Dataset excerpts
--

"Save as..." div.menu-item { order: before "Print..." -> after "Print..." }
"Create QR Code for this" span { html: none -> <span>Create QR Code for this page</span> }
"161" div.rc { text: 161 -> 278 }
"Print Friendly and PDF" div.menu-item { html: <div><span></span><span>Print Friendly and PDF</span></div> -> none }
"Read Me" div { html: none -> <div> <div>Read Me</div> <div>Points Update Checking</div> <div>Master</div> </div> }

--

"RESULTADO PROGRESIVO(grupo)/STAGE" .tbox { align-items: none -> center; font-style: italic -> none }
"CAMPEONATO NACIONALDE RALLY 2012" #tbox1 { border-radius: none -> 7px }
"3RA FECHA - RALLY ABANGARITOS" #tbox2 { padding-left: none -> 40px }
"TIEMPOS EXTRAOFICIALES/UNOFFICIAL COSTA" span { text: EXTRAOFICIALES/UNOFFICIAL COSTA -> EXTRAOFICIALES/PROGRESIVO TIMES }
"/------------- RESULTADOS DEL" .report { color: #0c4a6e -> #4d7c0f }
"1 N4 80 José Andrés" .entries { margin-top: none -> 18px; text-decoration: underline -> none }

--

## HOW TO COMPLETE THIS TASK
Scan the records for lines that hold "Print", and reproduce each one you find.

## FINAL ANSWER
"Save as..." div.menu-item { order: before "Print..." -> after "Print..." }
"Print Friendly and PDF" div.menu-item { html: <div><span></span><span>Print Friendly and PDF</span></div> -> none }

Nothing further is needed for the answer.